*** Study material Section Begins ***

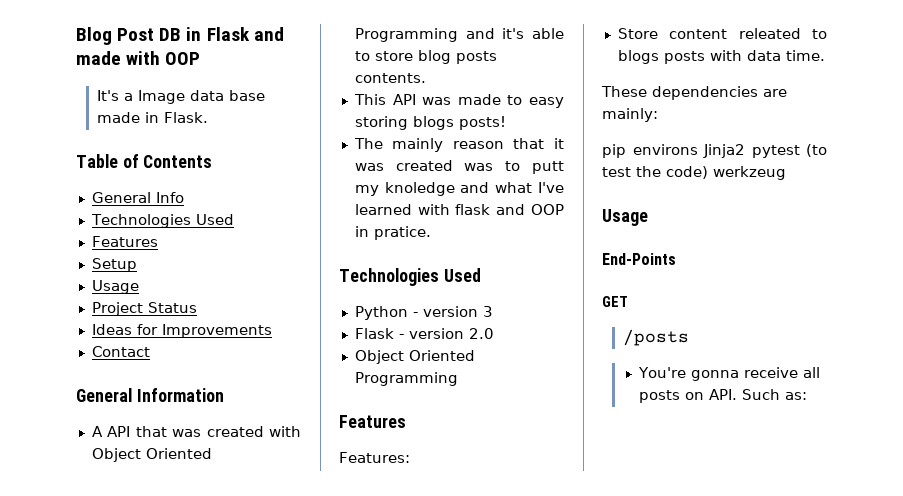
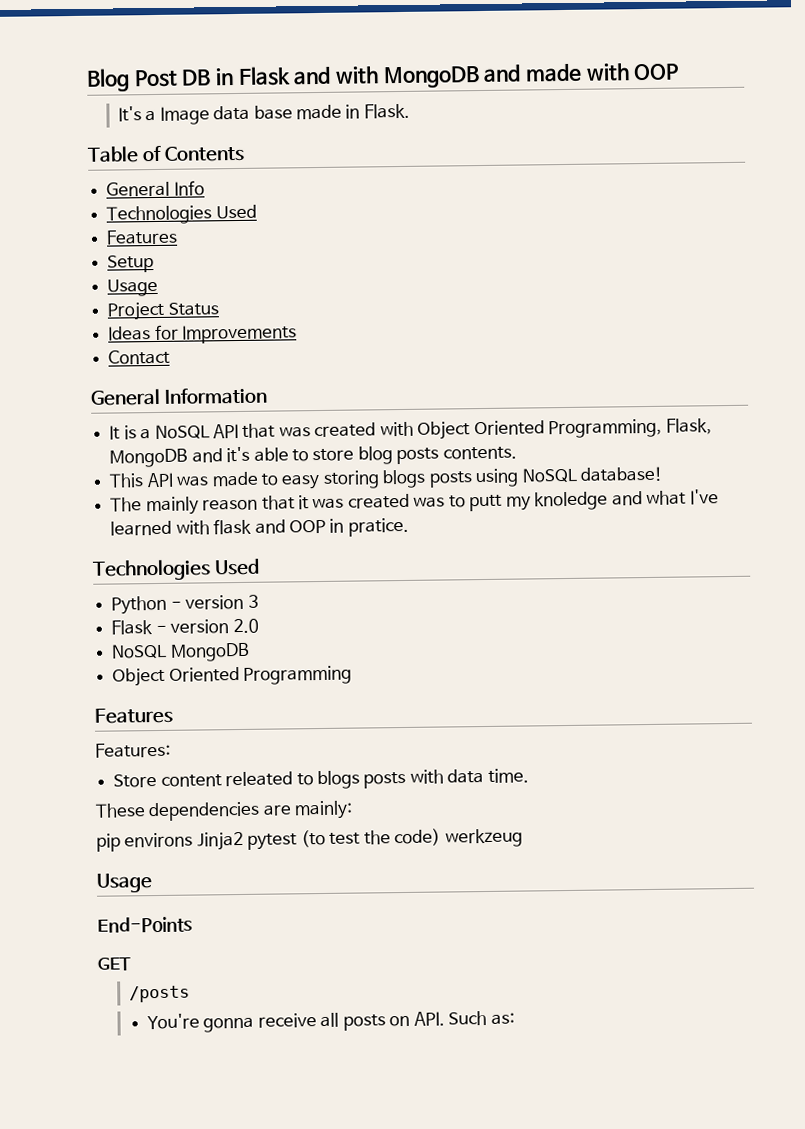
(284, 34) none -> [334,64,522,89] with MongoDB and
[91,426,103,437] A -> [109,424,210,440] It is a NoSQL
[354,28,458,42] Programming -> [548,418,712,439] [109,448,189,468] Programming, Flask, MongoDB
[458,116,506,130] posts! -> [428,466,664,488] posts using NoSQL database!
(494, 333) none -> [111,642,250,662] // NoSQL MongoDB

*** Study material Section Ends ***

Task requirements → From the line that contains "[354,28,458,42] Programming ->" down to the last line above, print each line exactly as it appears.

Reply →
[354,28,458,42] Programming -> [548,418,712,439] [109,448,189,468] Programming, Flask, MongoDB
[458,116,506,130] posts! -> [428,466,664,488] posts using NoSQL database!
(494, 333) none -> [111,642,250,662] // NoSQL MongoDB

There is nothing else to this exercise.